YOUR INSTRUCTIONS:
Nothing but the lines from the one with "discount: none -> 1.91" through the final line of the entries below should be written out, each exactly as given.

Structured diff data
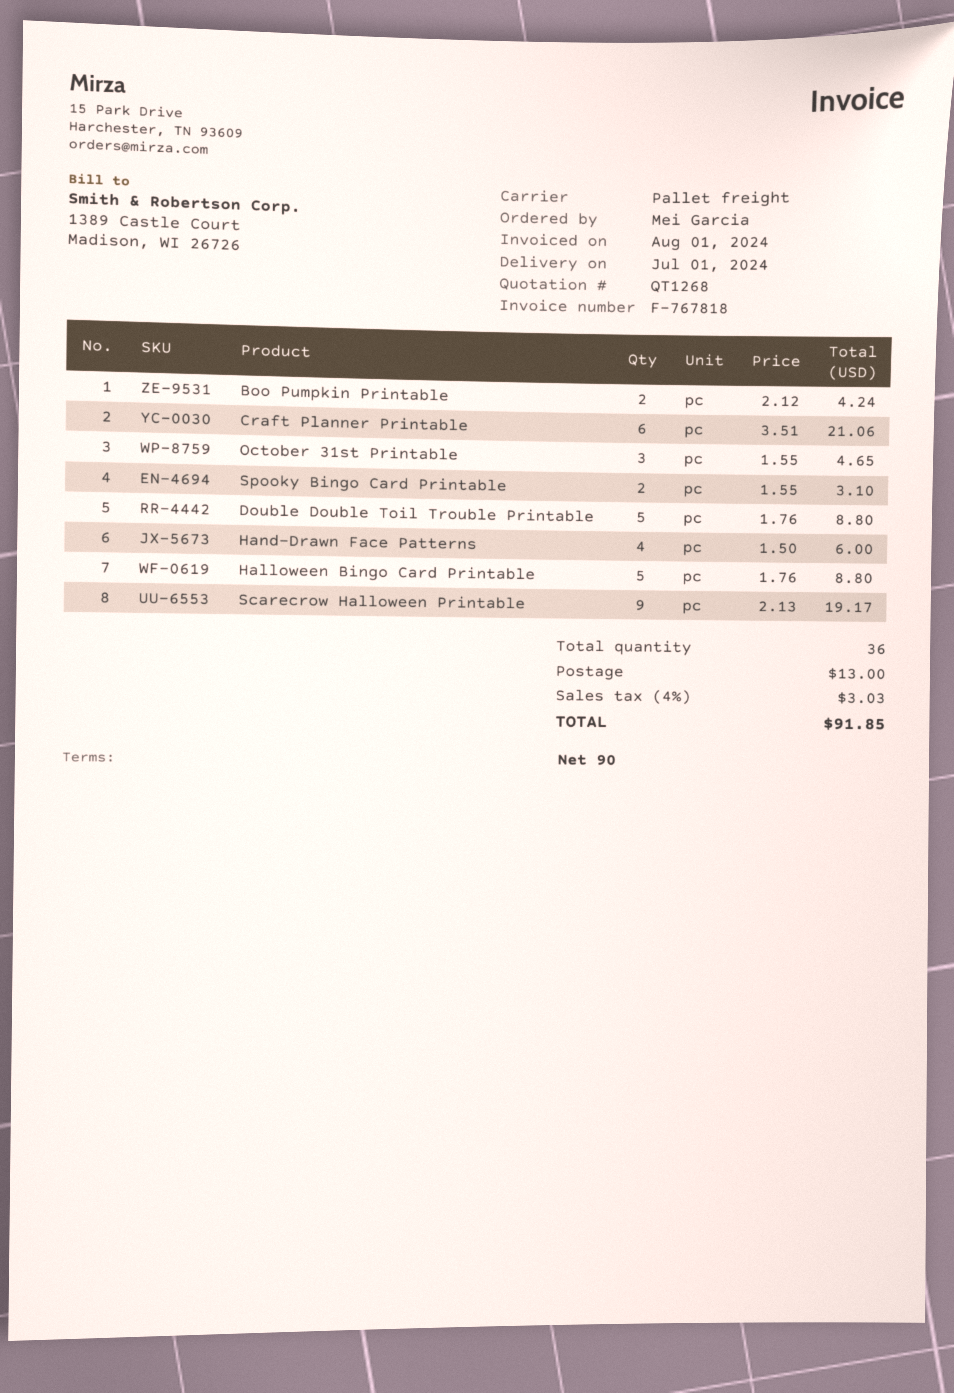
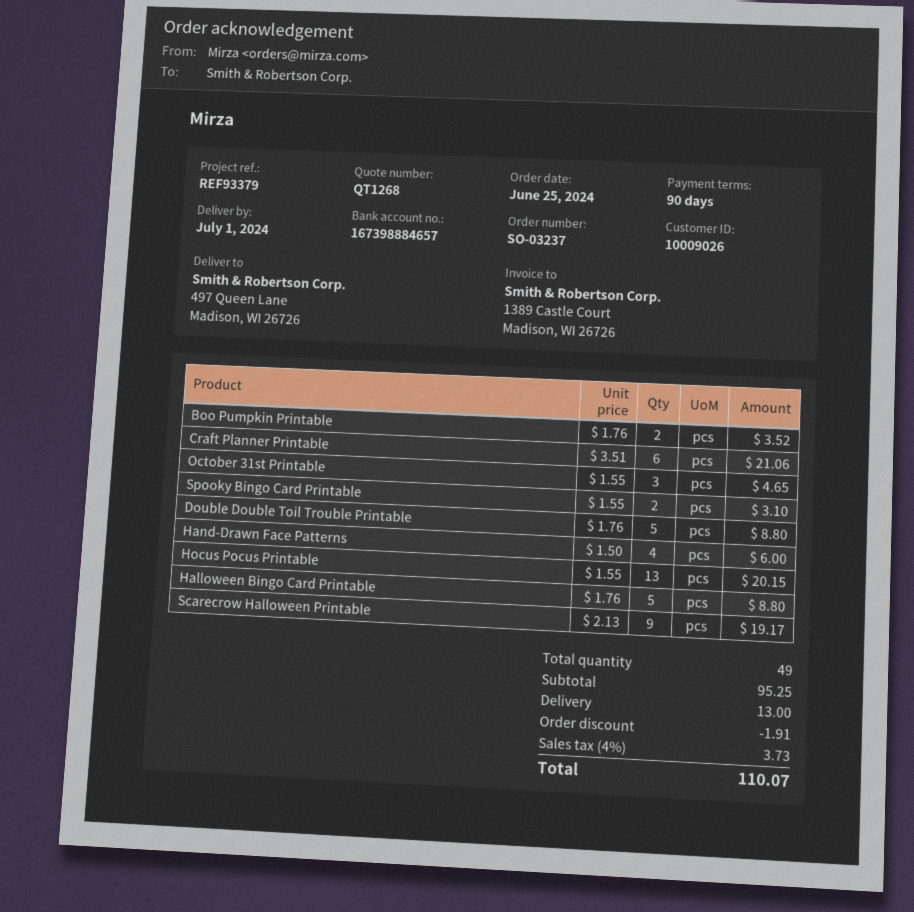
Boo Pumpkin Printable: 2 x 2.12 = 4.24 -> 2 x 1.76 = 3.52
Hocus Pocus Printable: none -> 13 x 1.55 = 20.15
total quantity: 36 -> 49
discount: none -> 1.91
tax: 4% = 3.03 -> 4% = 3.73
total: 91.85 -> 110.07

ANSWER FOR THIS EXERCISE:
discount: none -> 1.91
tax: 4% = 3.03 -> 4% = 3.73
total: 91.85 -> 110.07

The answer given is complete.